• **Assigned task**
What lines below mention the word "message"? Copy each one.
┌──
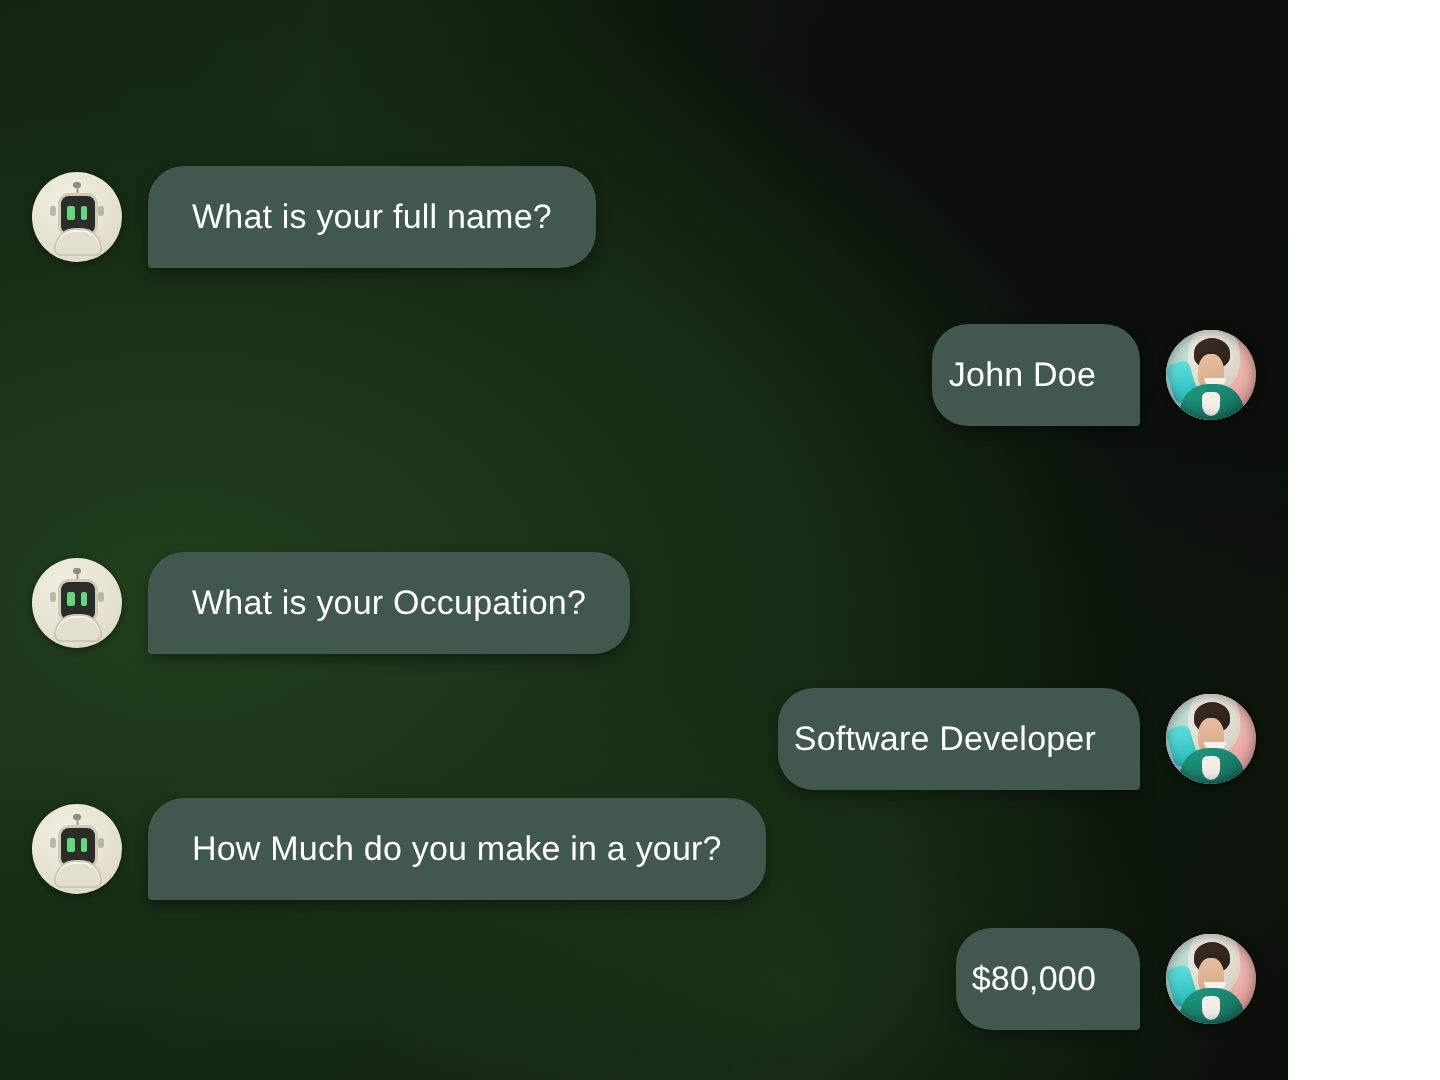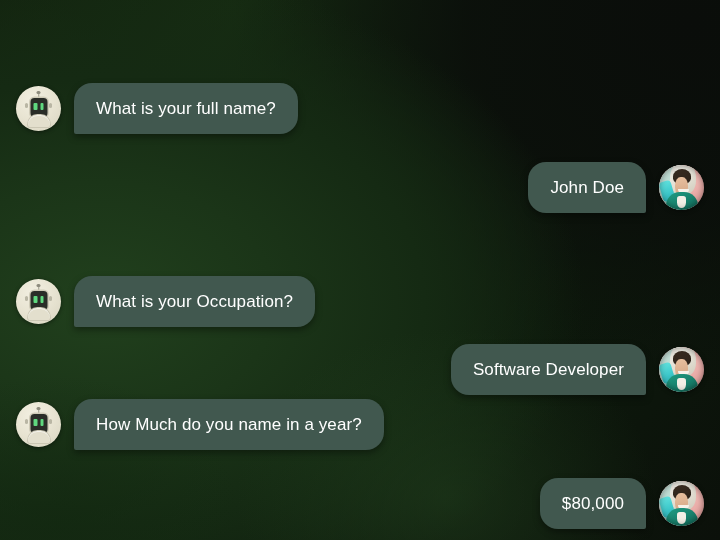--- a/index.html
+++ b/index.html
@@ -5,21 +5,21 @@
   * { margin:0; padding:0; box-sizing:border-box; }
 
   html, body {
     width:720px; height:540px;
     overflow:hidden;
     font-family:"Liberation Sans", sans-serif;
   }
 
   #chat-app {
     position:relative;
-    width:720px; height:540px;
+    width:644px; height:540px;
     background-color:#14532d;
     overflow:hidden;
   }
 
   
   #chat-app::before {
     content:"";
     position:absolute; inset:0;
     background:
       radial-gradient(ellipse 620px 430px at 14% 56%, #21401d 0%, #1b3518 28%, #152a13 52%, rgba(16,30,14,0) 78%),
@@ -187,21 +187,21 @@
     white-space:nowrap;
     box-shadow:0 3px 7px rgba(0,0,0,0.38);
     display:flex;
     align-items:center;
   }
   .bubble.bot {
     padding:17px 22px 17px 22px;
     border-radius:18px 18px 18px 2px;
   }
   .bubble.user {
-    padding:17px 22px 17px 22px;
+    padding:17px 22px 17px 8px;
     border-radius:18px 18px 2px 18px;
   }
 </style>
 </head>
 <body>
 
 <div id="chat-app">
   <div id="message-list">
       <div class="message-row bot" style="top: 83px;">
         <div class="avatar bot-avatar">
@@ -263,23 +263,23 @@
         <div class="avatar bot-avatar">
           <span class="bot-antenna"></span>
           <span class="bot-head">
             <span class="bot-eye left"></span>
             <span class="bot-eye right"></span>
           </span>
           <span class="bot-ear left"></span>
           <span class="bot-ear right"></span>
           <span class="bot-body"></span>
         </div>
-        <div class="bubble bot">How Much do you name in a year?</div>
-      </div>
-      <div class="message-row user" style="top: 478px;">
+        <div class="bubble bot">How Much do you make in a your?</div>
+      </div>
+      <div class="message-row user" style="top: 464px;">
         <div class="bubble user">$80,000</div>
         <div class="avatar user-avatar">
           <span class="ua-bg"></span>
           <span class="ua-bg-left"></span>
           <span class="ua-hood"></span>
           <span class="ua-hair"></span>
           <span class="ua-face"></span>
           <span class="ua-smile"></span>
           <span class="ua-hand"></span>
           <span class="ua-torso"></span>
└──
• **Expected answer**
   <div id="message-list">
       <div class="message-row bot" style="top: 83px;">
-      <div class="message-row user" style="top: 478px;">
+      <div class="message-row user" style="top: 464px;">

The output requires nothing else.